USAF Shake-Up

Wow — I was shocked this morning to see that both the Chief of Staff of the Air Force, General “Buzz” Moseley, and the Secretary of the Air Force, Michael Wynne, resigned yesterday. (Story here.) Had I seen the news yesterday, I just would’ve been shocked a few hours earlier.

I consider it a great shame that General Moseley was forced to resign — I didn’t have many dealings with him when I was on the Air Staff,* but he always struck me as a straight-up guy. My fondest memory is of chatting with him in the little connecting hallway between the D and E rings of the Pentagon, where he urged me to insert some random Mandarin Chinese characters into a speech I’d written for Mr. Peter Teets — the Under Secretary at the time — just to see how Mr. Teets would react.

Mr. Wynne, on the other hand, I never understood. I had even fewer dealings with him than with Gen Moseley, but my observations from afar showed me a man who was possibly too smart for the practical realities of the job. I got that impression when, as one of his first initiatives as Secretary, he decided to update (or revamp, or otherwise tinker with) the Air Force Mission and focus less on the traditional elements of flying, fighting, and winning the nation’s wars than on delivering “sovereign options.” I still scratch my head over that one.

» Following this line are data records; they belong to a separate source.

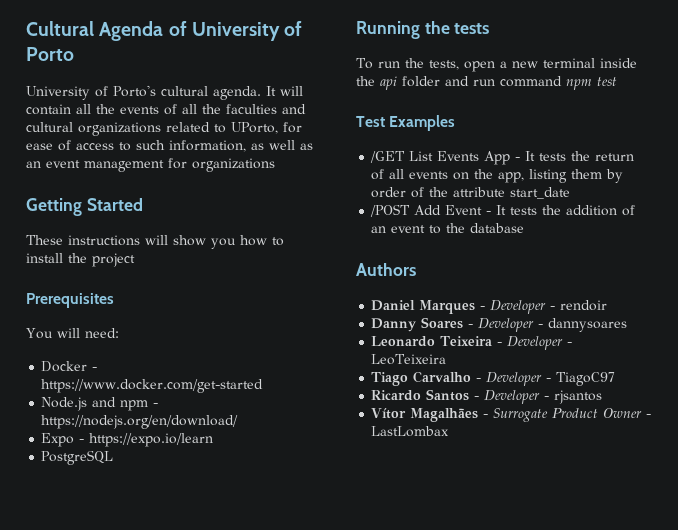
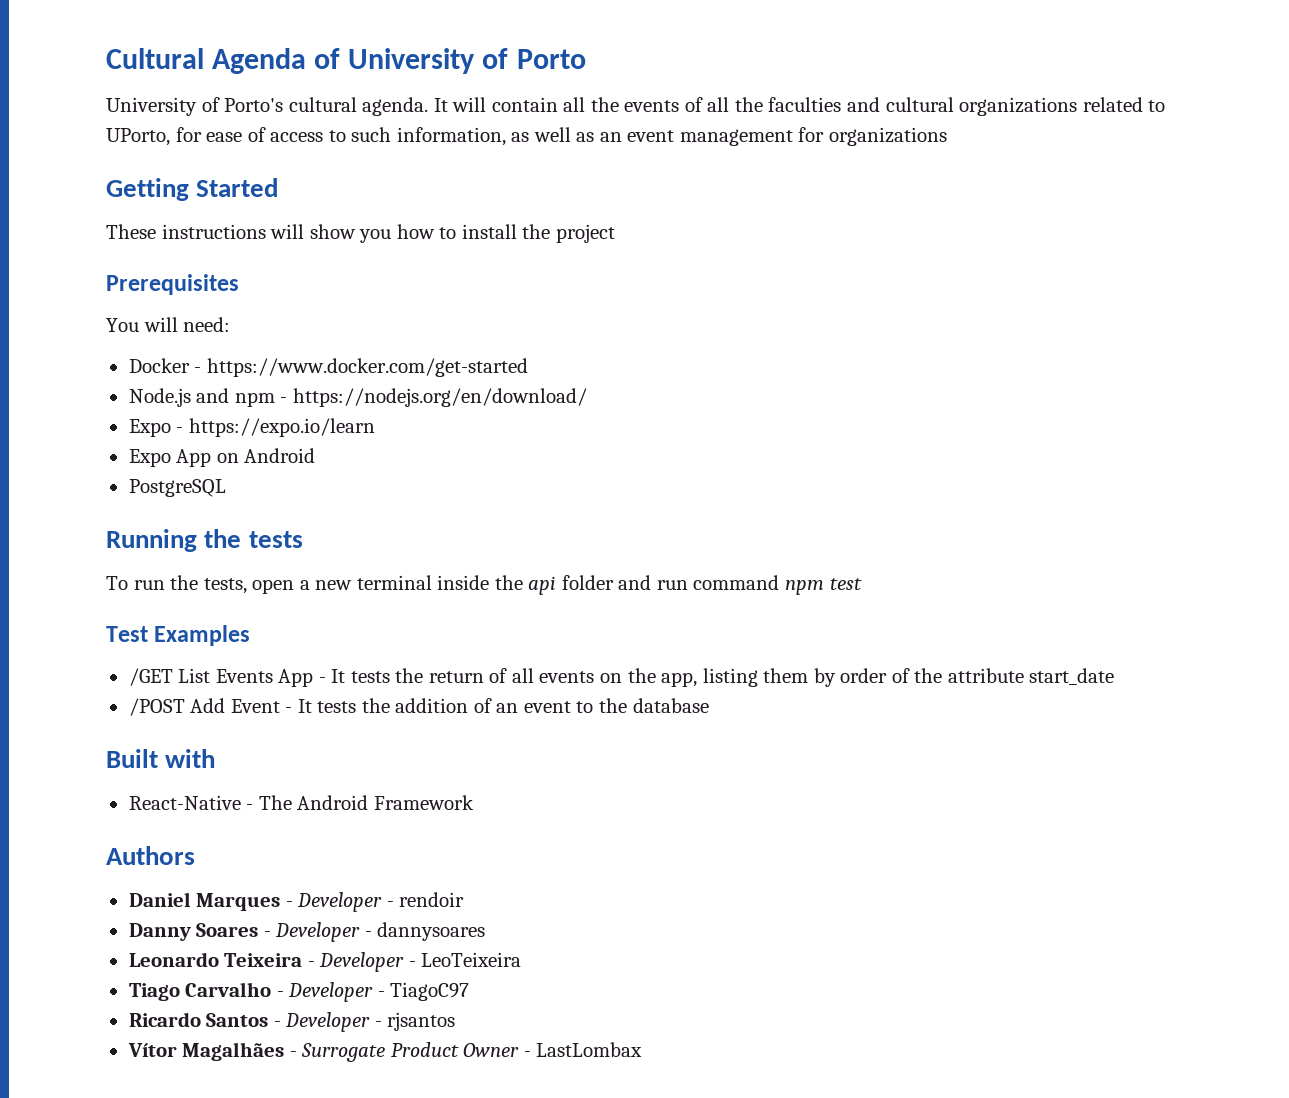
(214, 440) none -> [128,448,316,467] // Expo App on Android
(525, 228) none -> [106,749,216,768] [128,795,474,810] // Built with // React-Native - The Android Framework

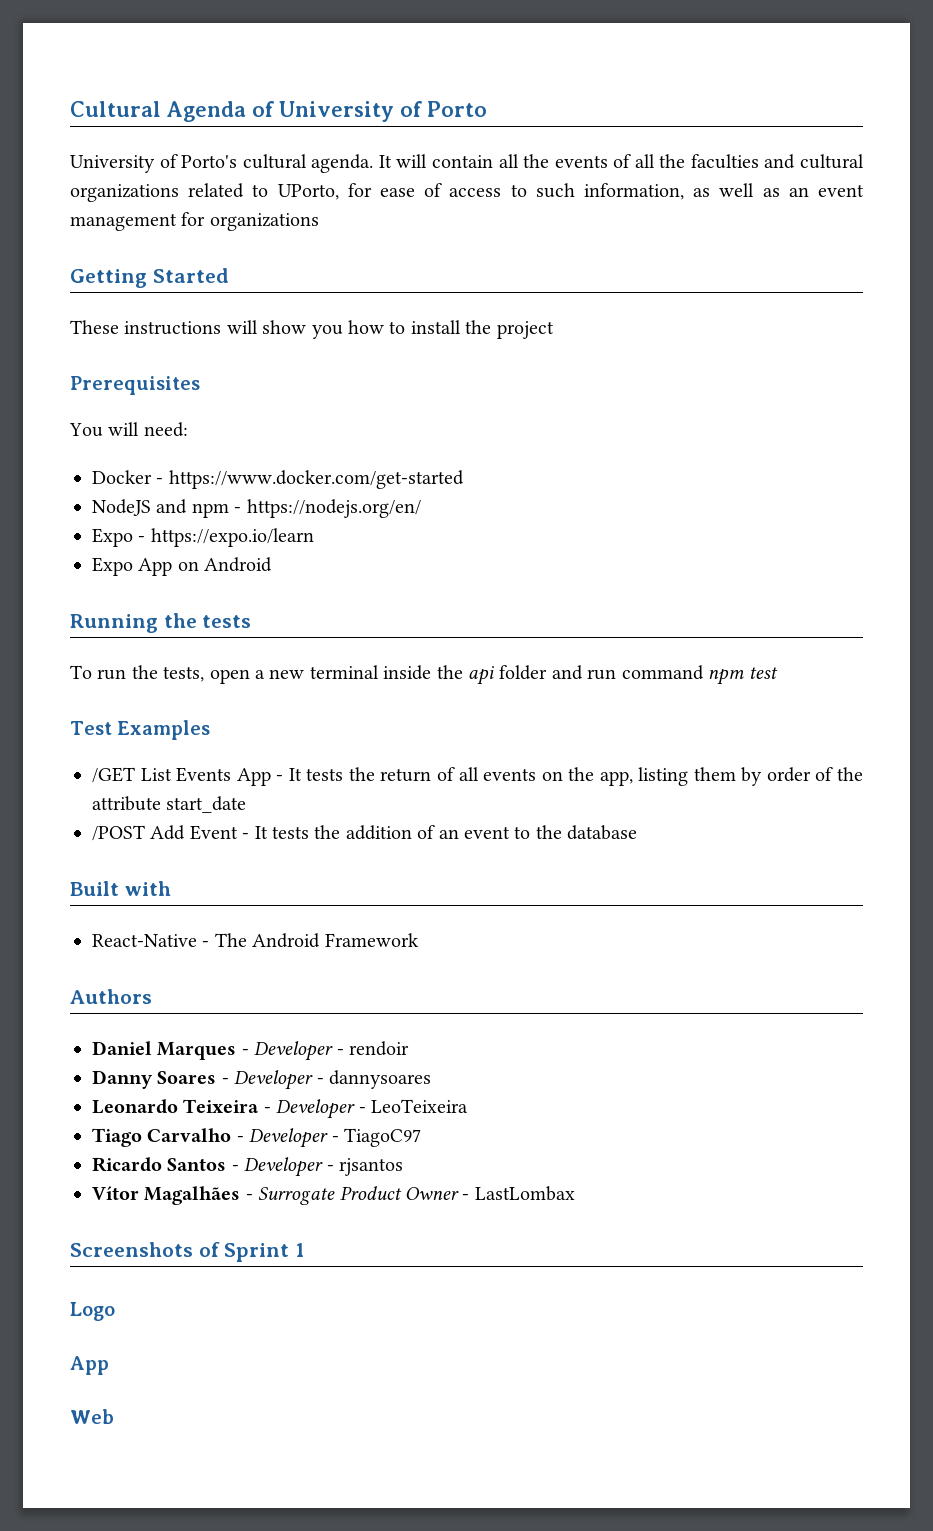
[128,388,191,407] Node.js -> [92,499,151,516] NodeJS
[292,388,587,407] https://nodejs.org/en/download/ -> [246,499,421,518] https://nodejs.org/en/
[128,479,226,497] // PostgreSQL -> (273, 564) none
(643, 1049) none -> [70,1242,305,1262] [70,1302,115,1321] [70,1356,109,1375] [70,1409,114,1424] // Screenshots of Sprint 1 // Logo // App // Web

Of course, this difficult situation is made even worse by the fact that the Air Force has been without an Under Secretary for months now. (It’s similar to when I was there, and they tapped Mr. Michael Dominguez to be the Acting Secretary. I enjoyed writing for him; some of us thought he would make a good SecAF.) I saw this afternoon that the SecDef was going to recommend a new nominee to President Bush, but it will be exceedingly strange for someone to be nominated and confirmed for the last few months of the Presidential term. I suspect there will be another Acting SecAF for awhile; I wish them luck.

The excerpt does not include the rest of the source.